Exact copy, no pictures: repeat the data that follows.
──────────
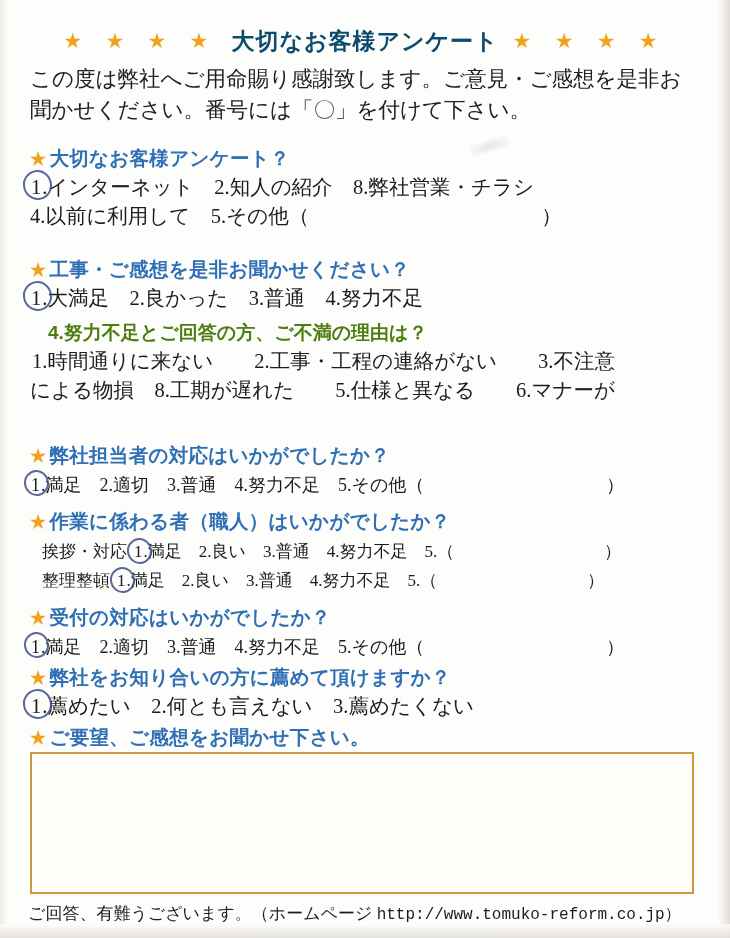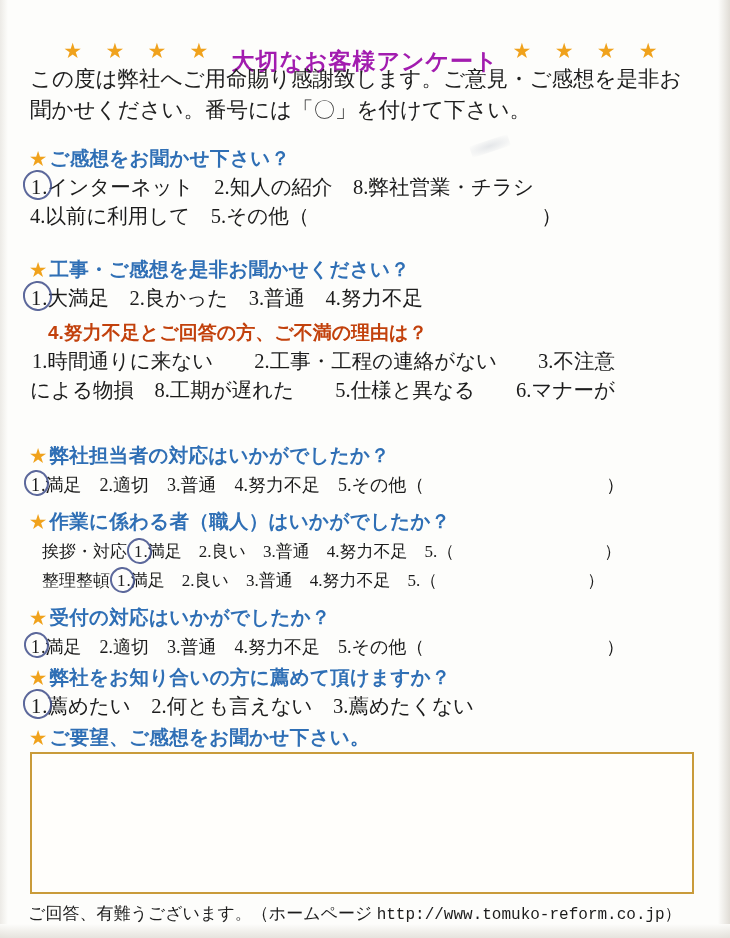--- a/index.html
+++ b/index.html
@@ -58,10 +58,9 @@
     font-family: "Liberation Sans", sans-serif;
     font-weight: bold;
     font-size: 23px;
-    color: #a21caf;
+    color: #0c4a6e;
     letter-spacing: 1px;
     white-space: nowrap;
-    margin-top: 20px;
   }
 
   .intro {

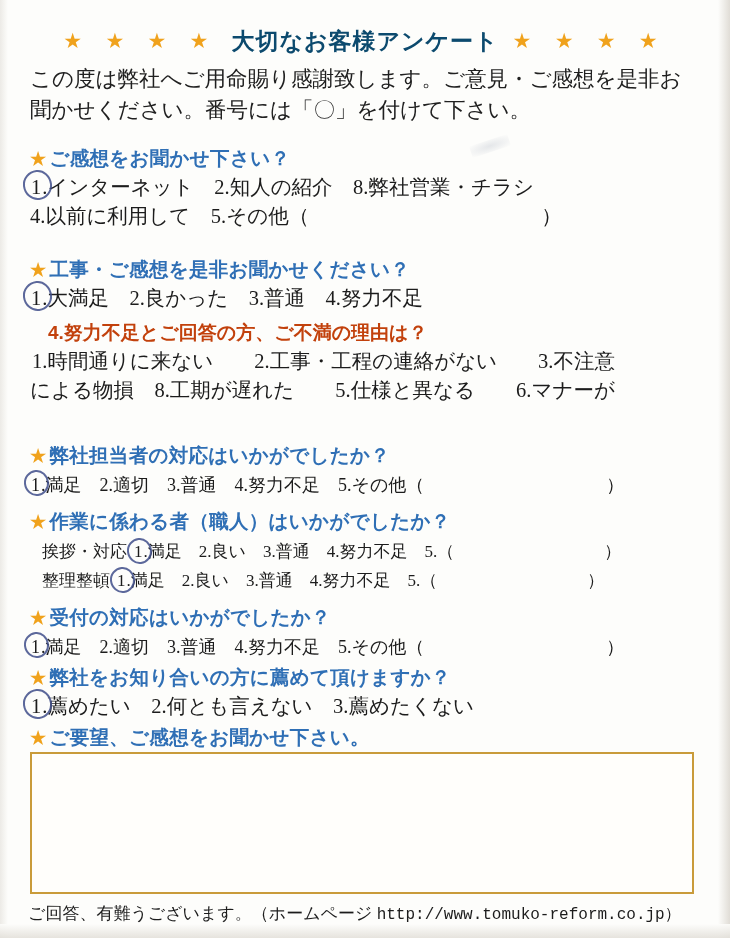--- a/index.html
+++ b/index.html
@@ -186,7 +186,7 @@
 
   <div class="q" style="top:145px;">
     <div class="q-head">
-      <span class="star">★</span><span>ご感想をお聞かせ下さい？</span>
+      <span class="star">★</span><span>大切なお客様アンケート？</span>
     </div>
     <div class="opts">
       <span class="circled"><span>1</span></span><span>.インターネット　2.知人の紹介　8.弊社営業・チラシ</span>

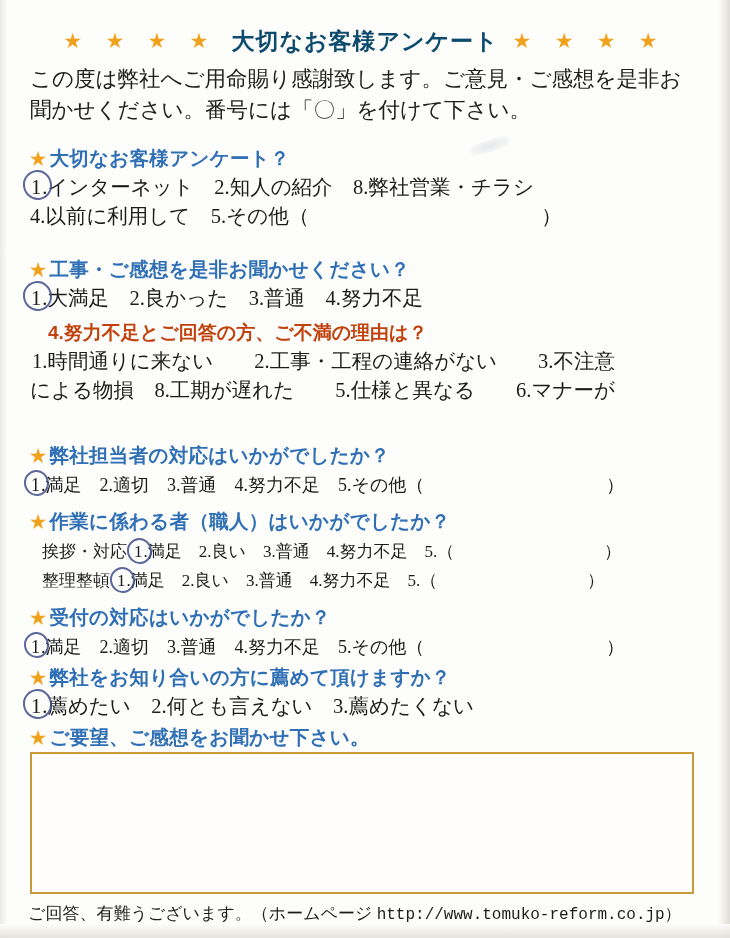--- a/index.html
+++ b/index.html
@@ -94,7 +94,7 @@
     font-family: "Liberation Sans", sans-serif;
     font-weight: bold;
     font-size: 19px;
-    color: #c2410c;
+    color: #4d7c0f;
     margin-left: 18px;
     white-space: nowrap;
   }

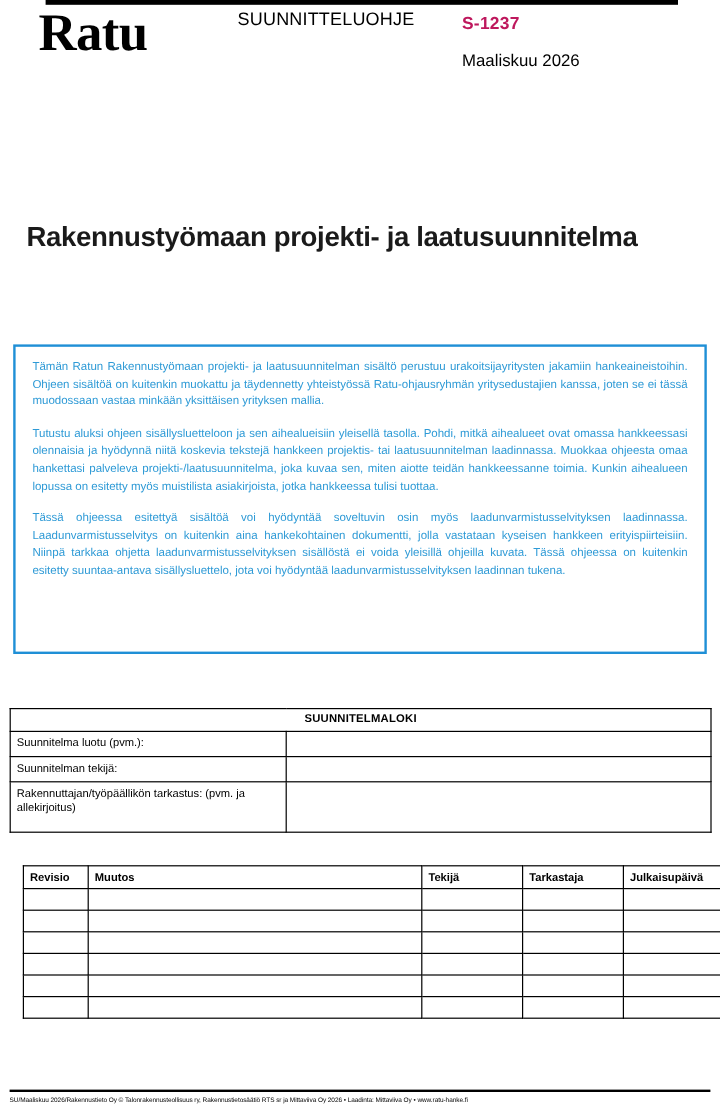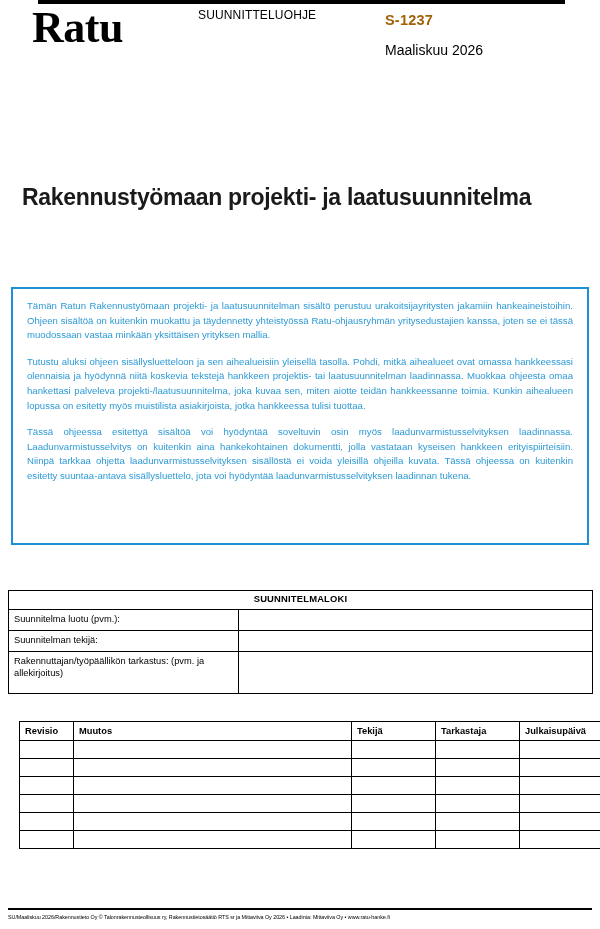--- a/index.html
+++ b/index.html
@@ -47,7 +47,7 @@
     position: absolute;
     left: 198px;
     top: 4px;
-    font-size: 12px;
+    font-size: 15px;
     letter-spacing: 0.15px;
     font-weight: 400;
     color: #000000;

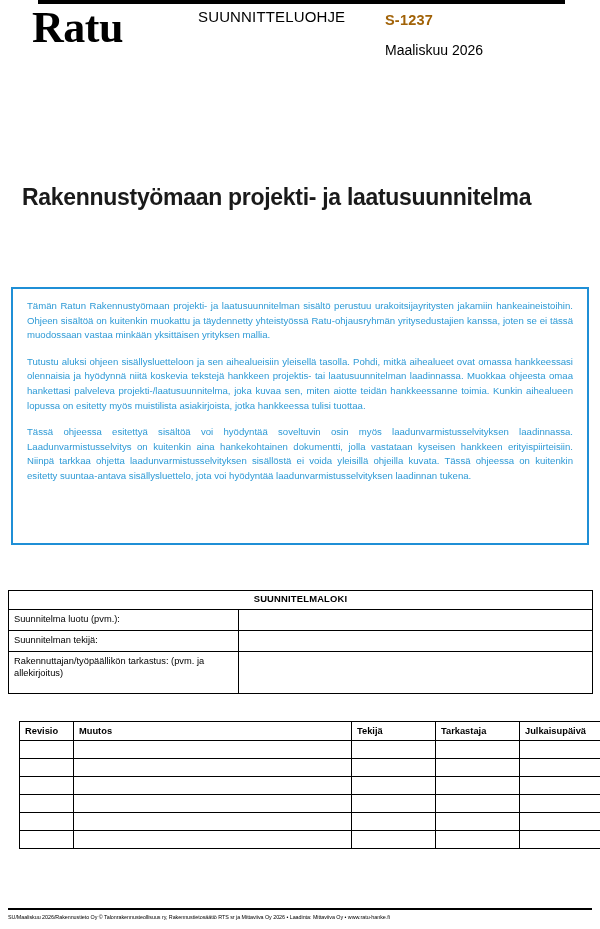--- a/index.html
+++ b/index.html
@@ -59,7 +59,7 @@
     font-size: 14.5px;
     font-weight: bold;
     letter-spacing: 0.2px;
-    color: #a16207;
+    color: #be185d;
   }
   .doc-date {
     position: absolute;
──────────
- [SOLUTION TO THE PROBLEM]:
--- a/index.html
+++ b/index.html
@@ -58,10 +58,9 @@
     font-family: "Liberation Sans", sans-serif;
     font-weight: bold;
     font-size: 23px;
-    color: #a21caf;
+    color: #0c4a6e;
     letter-spacing: 1px;
     white-space: nowrap;
-    margin-top: 20px;
   }
 
   .intro {

--- a/index.html
+++ b/index.html
@@ -186,7 +186,7 @@
 
   <div class="q" style="top:145px;">
     <div class="q-head">
-      <span class="star">★</span><span>ご感想をお聞かせ下さい？</span>
+      <span class="star">★</span><span>大切なお客様アンケート？</span>
     </div>
     <div class="opts">
       <span class="circled"><span>1</span></span><span>.インターネット　2.知人の紹介　8.弊社営業・チラシ</span>

--- a/index.html
+++ b/index.html
@@ -94,7 +94,7 @@
     font-family: "Liberation Sans", sans-serif;
     font-weight: bold;
     font-size: 19px;
-    color: #c2410c;
+    color: #4d7c0f;
     margin-left: 18px;
     white-space: nowrap;
   }

--- a/index.html
+++ b/index.html
@@ -47,7 +47,7 @@
     position: absolute;
     left: 198px;
     top: 4px;
-    font-size: 12px;
+    font-size: 15px;
     letter-spacing: 0.15px;
     font-weight: 400;
     color: #000000;

--- a/index.html
+++ b/index.html
@@ -59,7 +59,7 @@
     font-size: 14.5px;
     font-weight: bold;
     letter-spacing: 0.2px;
-    color: #a16207;
+    color: #be185d;
   }
   .doc-date {
     position: absolute;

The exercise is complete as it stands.